559. Das Teufelswehr

[383] Auf dem Eichrück im Forstdistrikte Walsburg an der Saale ohnweit Ziegenrück hauste in der Vorzeit der[383] Teufel mit seinem Gefolge, und wer sich jener Stelle näherte, den suchte er mit List zu fangen. Einstmals kam ein Maurermeister dahin. Mit ihm ging der Böse eine Wette ein, daß er vor des Maurers Augen von Mitternacht bis zum Hahnenschrei über die reißendsten Fluten des Flusses ein Wehr erbauen wolle. Der Maurermeister ging darauf ein und stieg auf einen Baum in der Nähe, um von dort aus die Sache mit anzusehen. Zu seinem Schrecken gewahrte er, wie der Teufel große Felsblöcke aus den Bergen herausriß, sie in die Saale stürzte und mit den Füßen festtrat. Kaum fehlten noch ein Mandel Ellen an der Vollendung des Werkes, da rief der Maurer auf dem Baume in der größten Seelenangst mit lauter Stimme: Kikeriki! Kikeriki! Kikeriki! – so täuschend, daß der Teufel wähnte, ein wirklicher Hahn habe gekrähet. Wütend darüber schlug er mit seiner Hand auf einen neben ihm befindlichen Felsen, so daß noch heute der Eindruck, den der Schlag gemacht, darauf zu sehen ist, und fuhr dann auf und davon. Das Wehr steht noch unvollendet mit der von dem Teufel gelassenen Öffnung und wird das Teufelswehr genannt.

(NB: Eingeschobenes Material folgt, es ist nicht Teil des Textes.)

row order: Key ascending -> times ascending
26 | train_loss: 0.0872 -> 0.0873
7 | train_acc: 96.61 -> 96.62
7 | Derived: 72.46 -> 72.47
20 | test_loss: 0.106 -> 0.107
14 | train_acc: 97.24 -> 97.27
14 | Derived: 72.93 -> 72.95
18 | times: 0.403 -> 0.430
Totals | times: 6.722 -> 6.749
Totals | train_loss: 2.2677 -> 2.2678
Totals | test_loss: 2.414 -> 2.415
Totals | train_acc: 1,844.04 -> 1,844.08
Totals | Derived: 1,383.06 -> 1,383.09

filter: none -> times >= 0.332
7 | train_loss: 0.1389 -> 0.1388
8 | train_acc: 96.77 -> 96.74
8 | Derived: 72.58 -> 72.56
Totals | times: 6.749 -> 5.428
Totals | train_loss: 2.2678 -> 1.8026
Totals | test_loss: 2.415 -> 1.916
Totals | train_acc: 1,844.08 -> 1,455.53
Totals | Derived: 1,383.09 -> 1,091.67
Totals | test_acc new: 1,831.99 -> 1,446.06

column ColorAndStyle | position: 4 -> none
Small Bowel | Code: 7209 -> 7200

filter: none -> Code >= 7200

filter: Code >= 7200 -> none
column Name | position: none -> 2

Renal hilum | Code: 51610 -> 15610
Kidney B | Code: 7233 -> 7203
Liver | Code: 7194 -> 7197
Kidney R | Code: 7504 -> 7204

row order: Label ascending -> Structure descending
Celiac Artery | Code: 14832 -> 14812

Auf einem großen in der Nähe des Wehrs befindlichen Steine sind teller- und schüsselartige Vertiefungen, aus denen vor Beginn des Wehrbaues der Teufel mit seinem Gefolge gegessen haben soll.

Quelle:
Ludwig Bechstein: Deutsches Sagenbuch. Meersburg und Leipzig 1930, S. 383-384.